# Your assignment
From the material below, return every line that includes "with".

[[ Records supplied open ]]

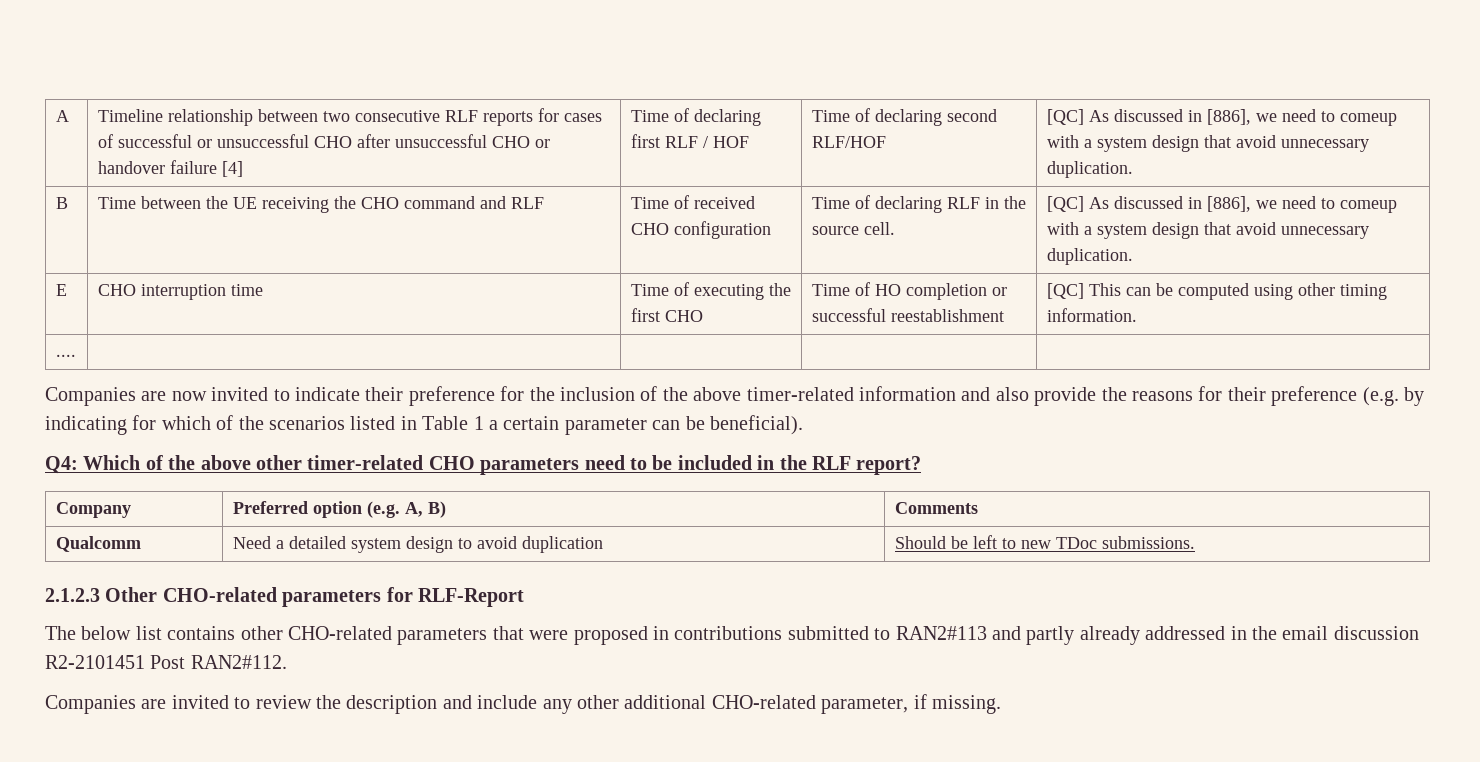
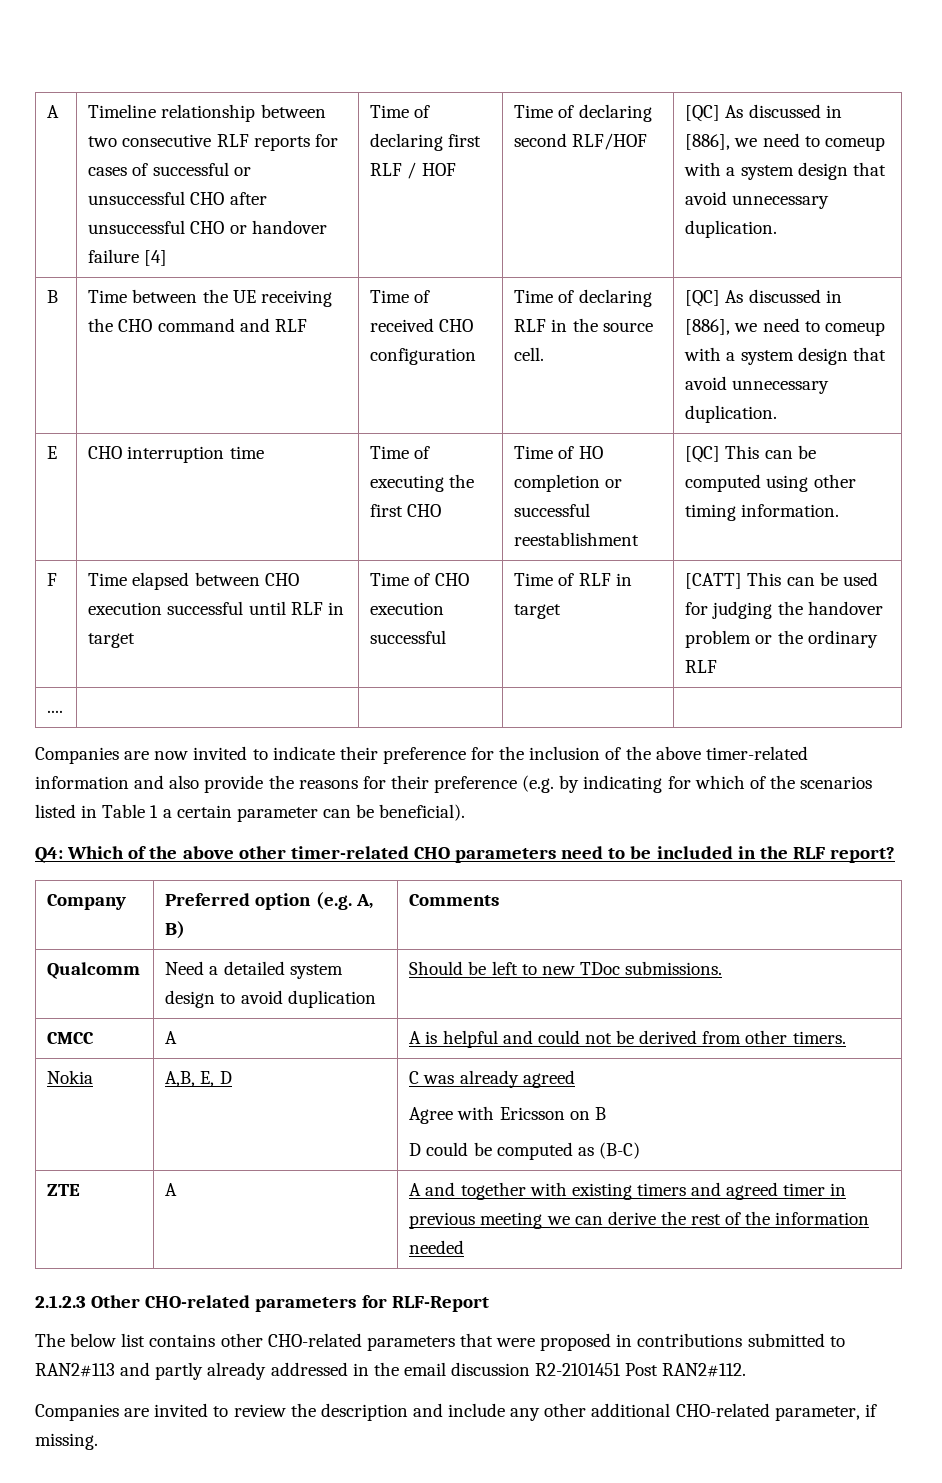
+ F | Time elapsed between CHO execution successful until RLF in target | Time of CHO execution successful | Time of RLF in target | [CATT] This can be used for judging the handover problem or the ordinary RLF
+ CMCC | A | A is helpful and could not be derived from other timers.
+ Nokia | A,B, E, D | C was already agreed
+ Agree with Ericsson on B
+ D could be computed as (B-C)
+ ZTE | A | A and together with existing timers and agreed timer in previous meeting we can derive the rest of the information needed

[[ Records supplied closed ]]

# Answer for the task
+ Agree with Ericsson on B
+ ZTE | A | A and together with existing timers and agreed timer in previous meeting we can derive the rest of the information needed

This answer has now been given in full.